__Prompt__
The answer must consist only of the lines in the records below from the line with "padding: 49px 54px" to the line with "html: <li>Owned ATS-score", both included, copied word for word with every picture left out.

__Records provided__
= Beginning of Section =

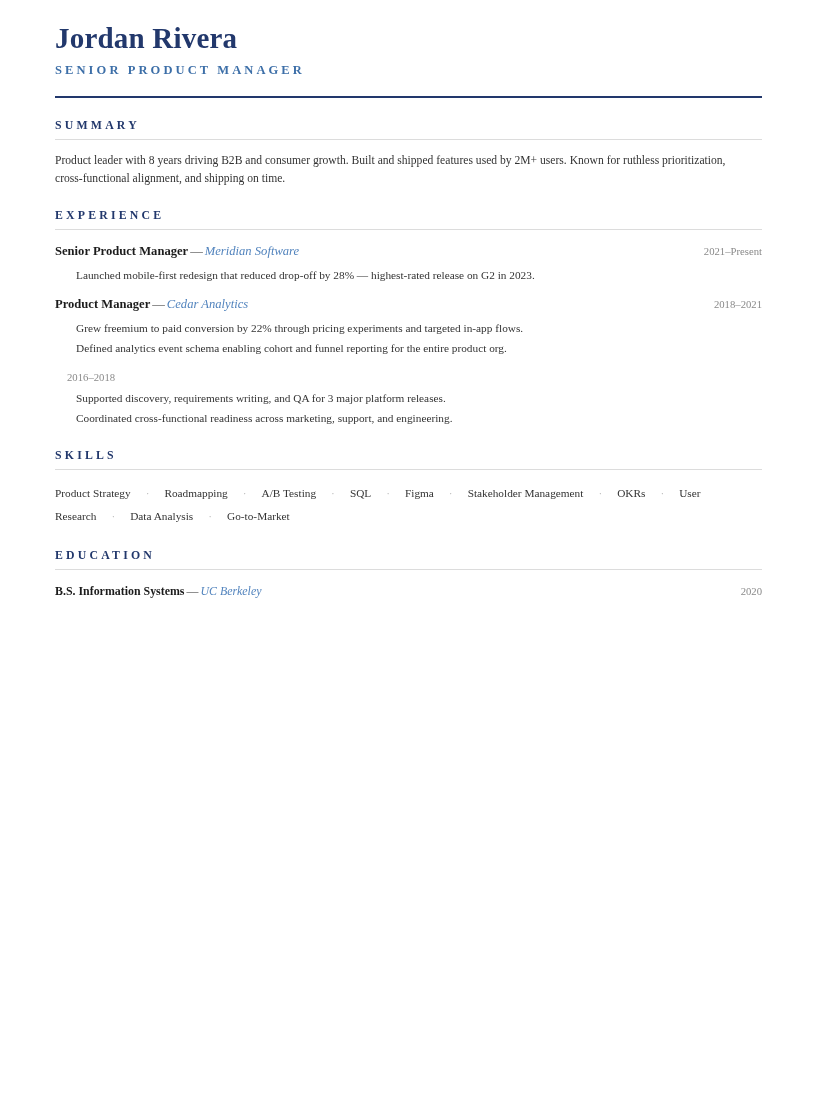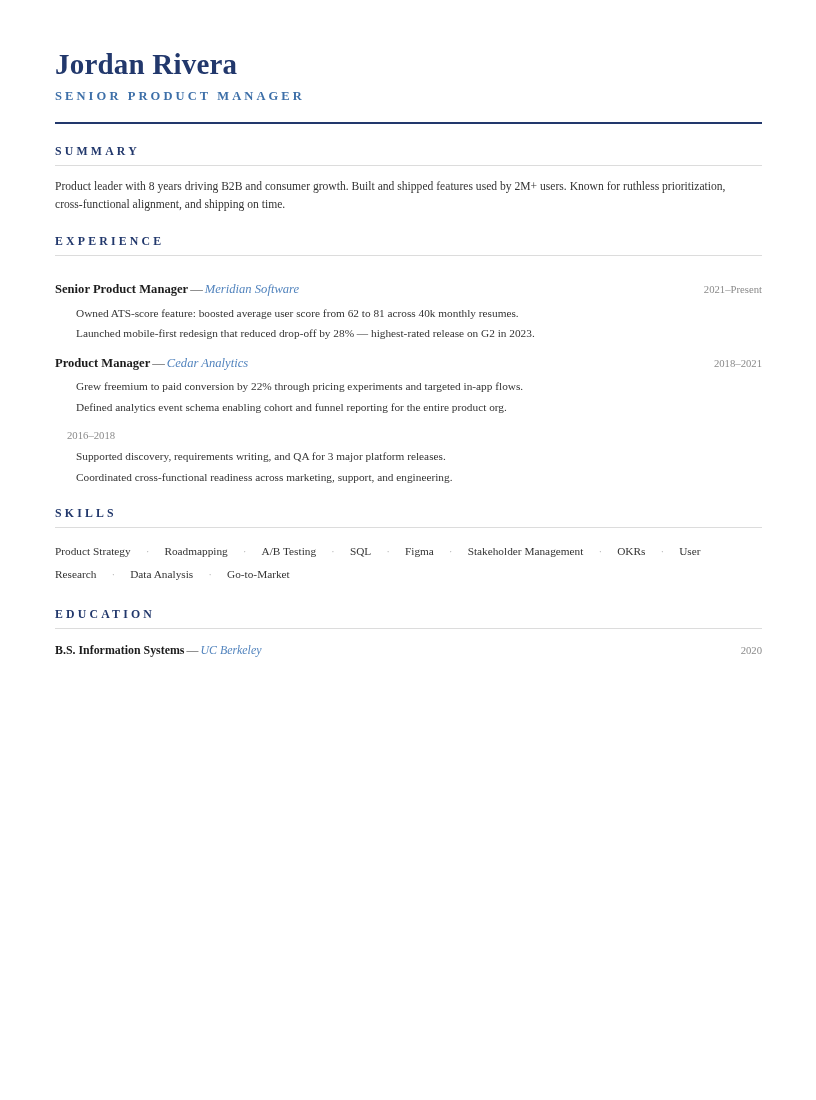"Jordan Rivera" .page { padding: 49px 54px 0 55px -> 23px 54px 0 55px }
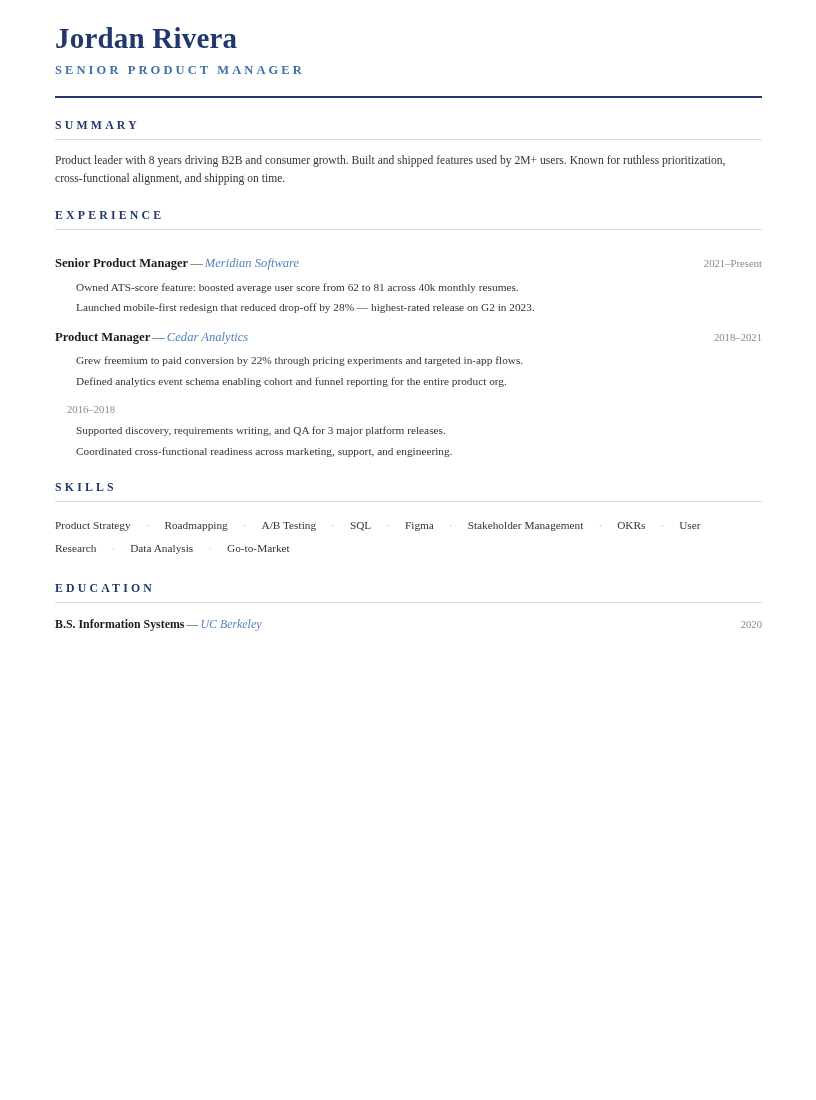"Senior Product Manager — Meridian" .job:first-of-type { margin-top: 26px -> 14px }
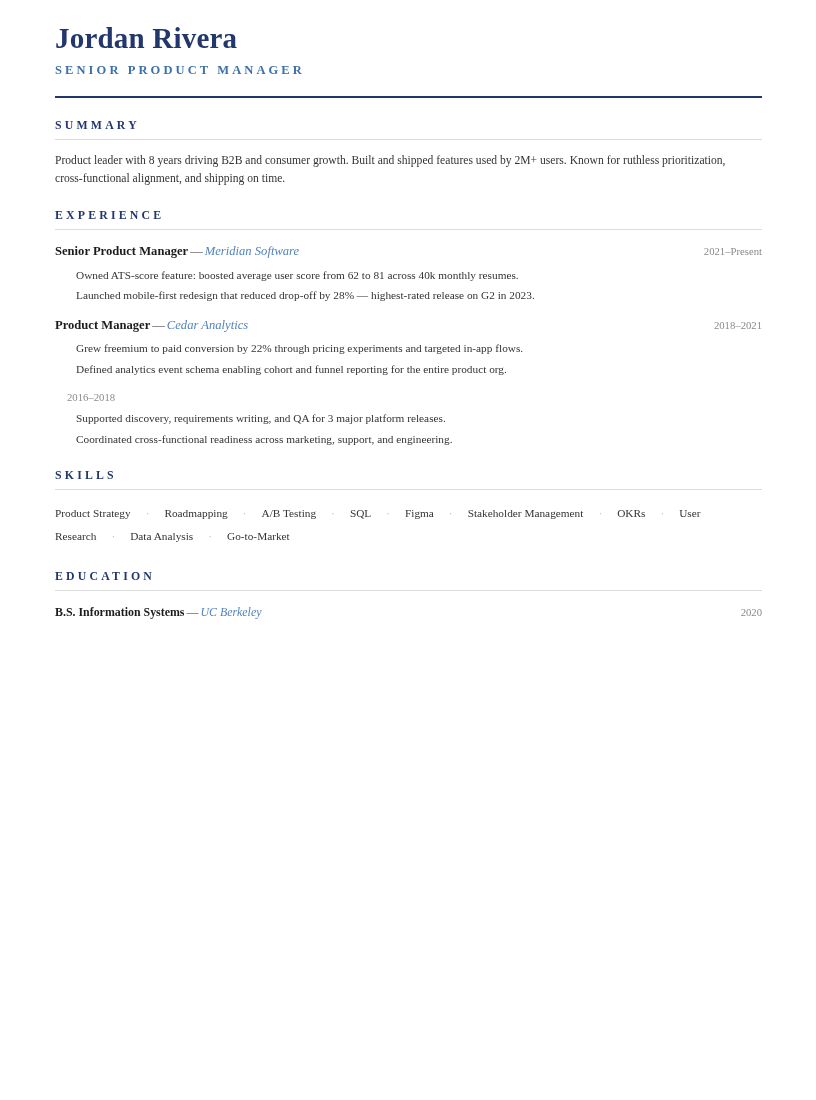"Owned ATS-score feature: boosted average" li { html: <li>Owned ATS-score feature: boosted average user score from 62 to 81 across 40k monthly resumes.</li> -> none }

= End of Section =
= Beginning of Section =

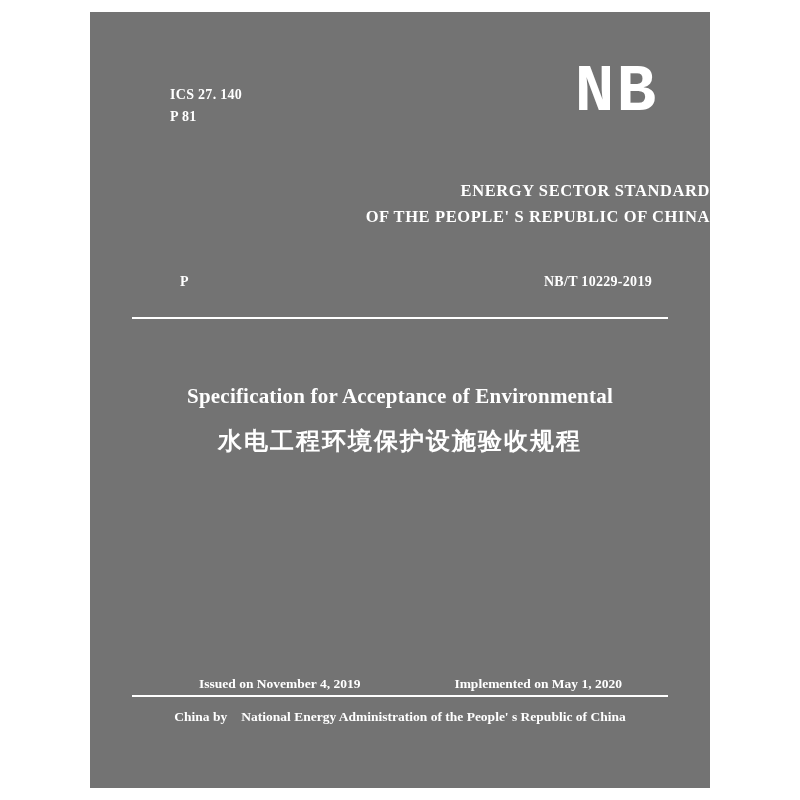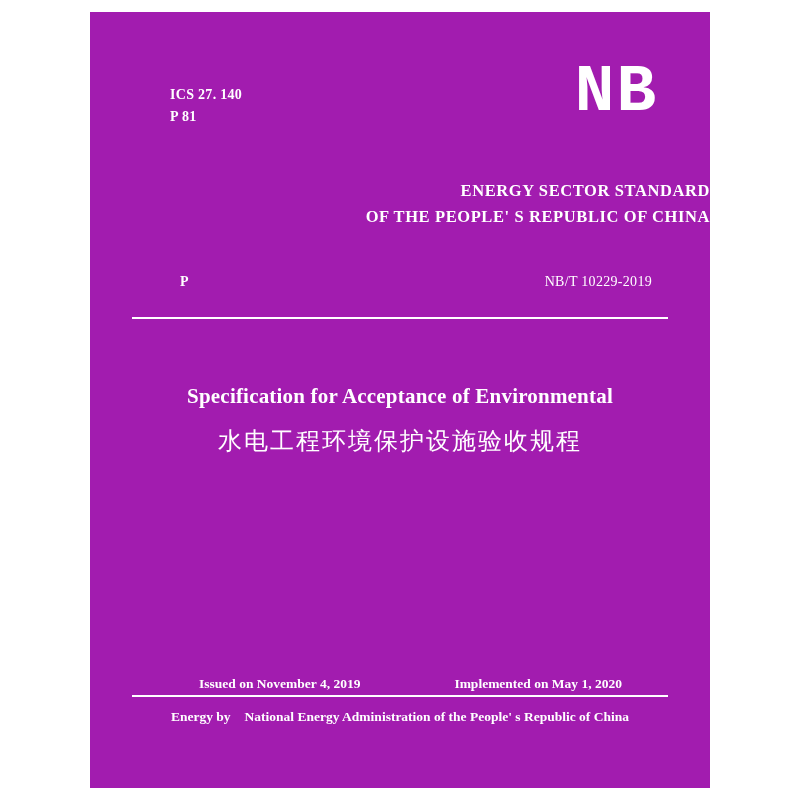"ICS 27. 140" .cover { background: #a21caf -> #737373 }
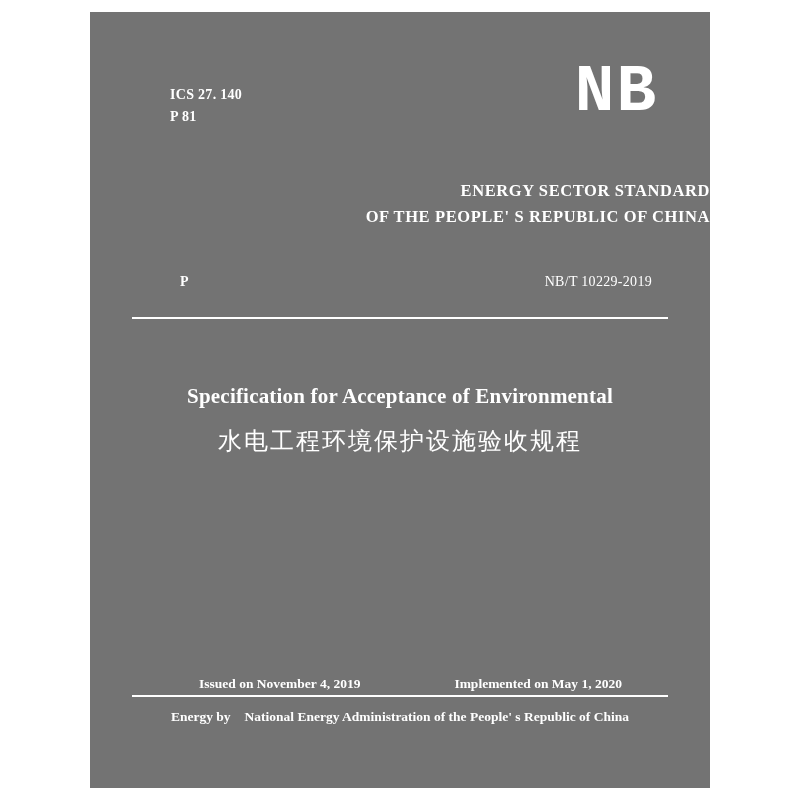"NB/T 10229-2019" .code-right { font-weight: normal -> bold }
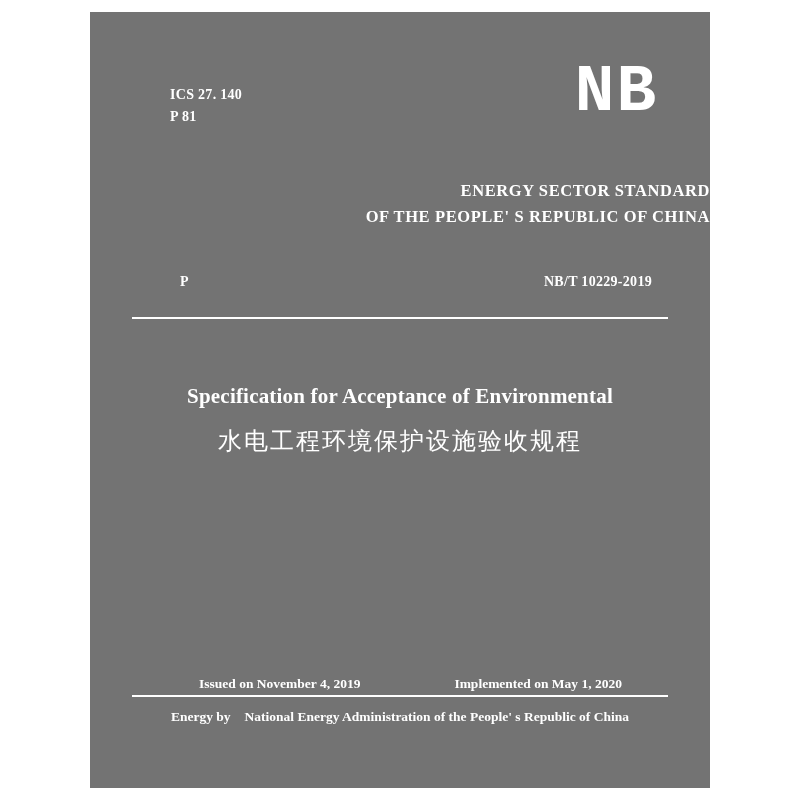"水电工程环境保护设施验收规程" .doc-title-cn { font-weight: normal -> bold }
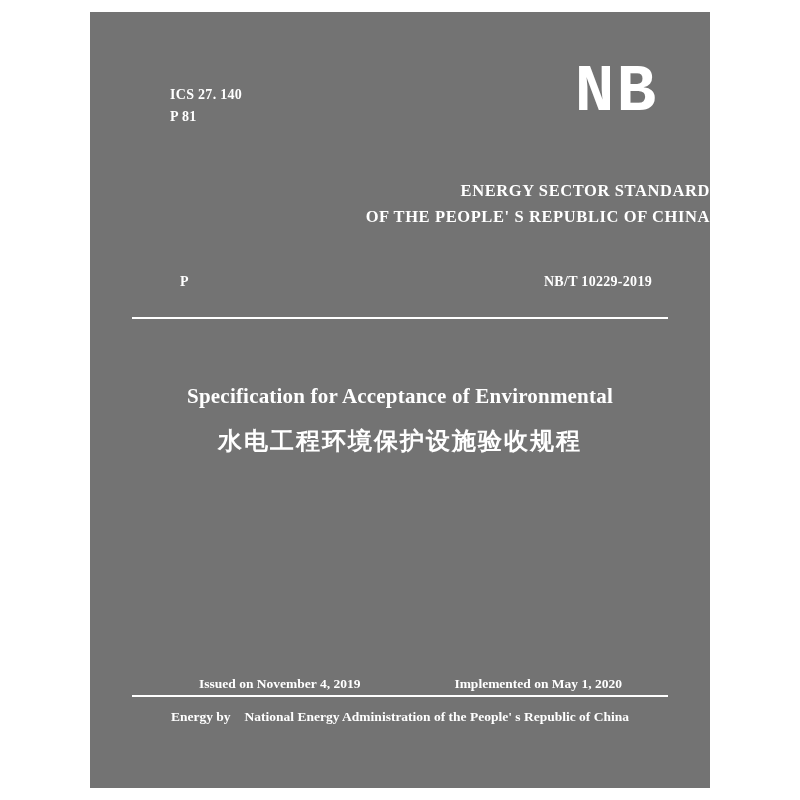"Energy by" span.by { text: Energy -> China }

= End of Section =

__Exercise response__
"Jordan Rivera" .page { padding: 49px 54px 0 55px -> 23px 54px 0 55px }
"Senior Product Manager — Meridian" .job:first-of-type { margin-top: 26px -> 14px }
"Owned ATS-score feature: boosted average" li { html: <li>Owned ATS-score feature: boosted average user score from 62 to 81 across 40k monthly resumes.</li> -> none }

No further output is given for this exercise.